D. H. Lawrence was probably a very angry man. His writings are full of extremely intense feelings of anger and hate which do not seem to belong. This anger is usually connected to love, but can be classified by what other emotions it is also linked to. For example, in "Second Best," there is no real reason for Anne to feel great fury, yet she does towards the mole. Anne somehow equates the mole with a barrier to her success in love, so she hates it. In "The Shadow in the Rose Garden," the intense anger is connected to jealousy. The husband is extremely jealous of his wife's prior involvement with Archie. In "The White Stocking," the anger is also associated with jealousy. Ted does not like the fact that Elsie has been accepting gifts from Sam Adams. The sisters in "The Christening" have intense resentment towards their youngest sister Emma, who ruined the family reputation. This translates into anger directed at her and the world in general. Lastly, the title character and the Orderly in "The Prussian Officer" have a love-hate relationship, except one hates, the other loves. The Orderly, as recipient of unwanted love, feels great resentment and anger towards the Officer, so much so that he kills him.

Lawrence uses anger as an all-purpose front for and manifestation of deeper negative feelings. For this reason, the anger often seems unnecessary and out of place. Its common occurrence, however, allows us to treat it as a motif. In all of the stories above listed, there are characters involved in intensive love relationships. In "Second Best," "Shadow" and "Stocking," there are either married couples, or soon to be. "The Christening" has a family, and "The Prussian Officer" involves a gay officer. There is something dysfunctional about all of these relationships, however, and the anger exposes it. There is no reason for anger if there is not something wrong, so we know that there is underlying unrest in, Ted and Elsie's marriage, for example. The anger is supposed to hint at trouble, then it is up to the reader to discern from clues in the rest of the text the particular irregularity in the story.

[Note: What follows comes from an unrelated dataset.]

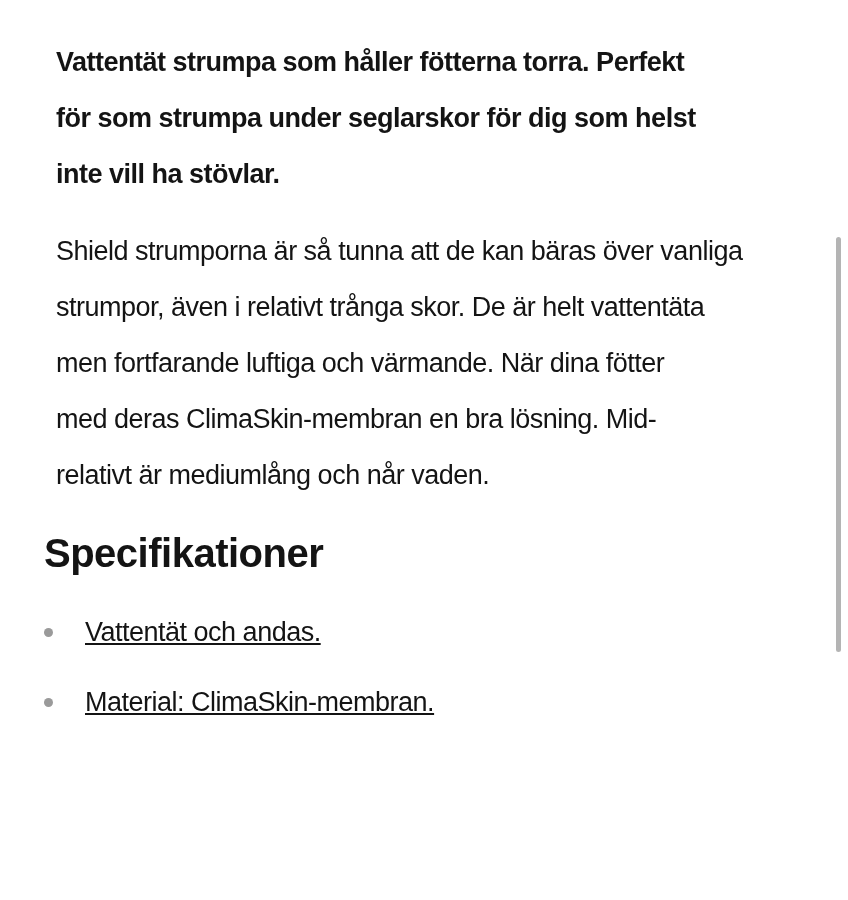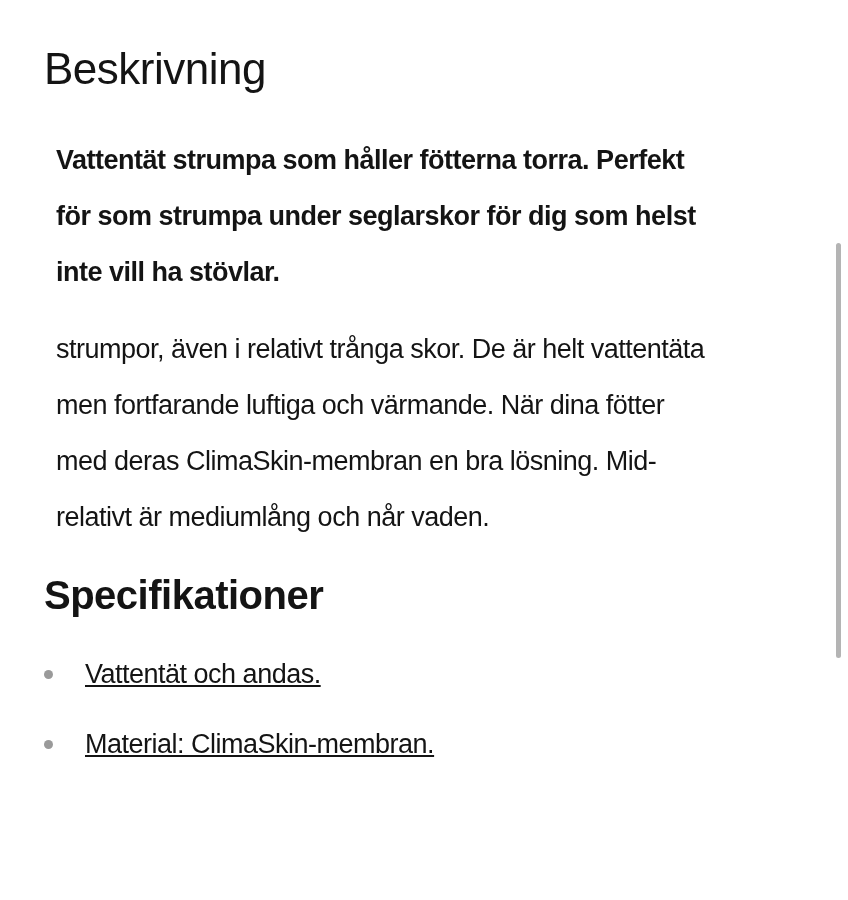"Beskrivning" h2.title { html: <h2>Beskrivning</h2> -> none }
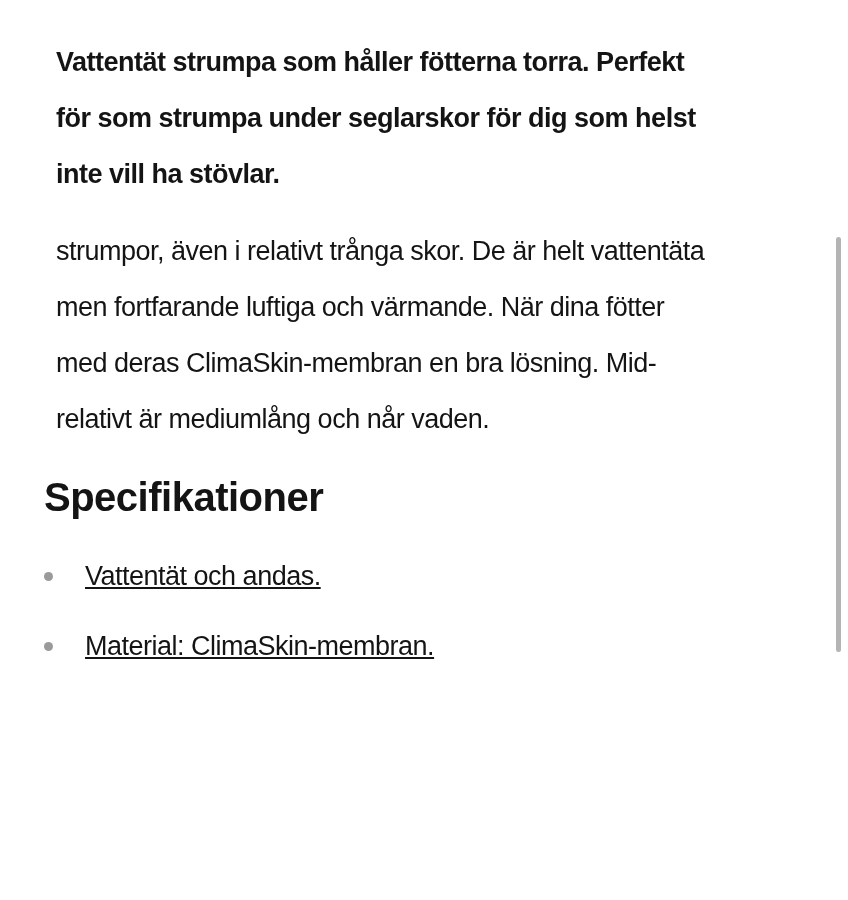"Shield strumporna är så tunna" div.line { html: none -> <div>Shield strumporna är så tunna att de kan bäras över vanliga</div> }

In "Shadow" and "Stocking" the anger is among husbands and wives. The two stories are basically equivalent in message and structure: wife has hidden secret from husband, husband finds out, responds with jealous rage. For contrast, however, Elsie does not really hate Ted back, as opposed to the husband and wife in "Shadow" who both hate each other until the end, when they become merely cold. Ted's hate also dissipates, however.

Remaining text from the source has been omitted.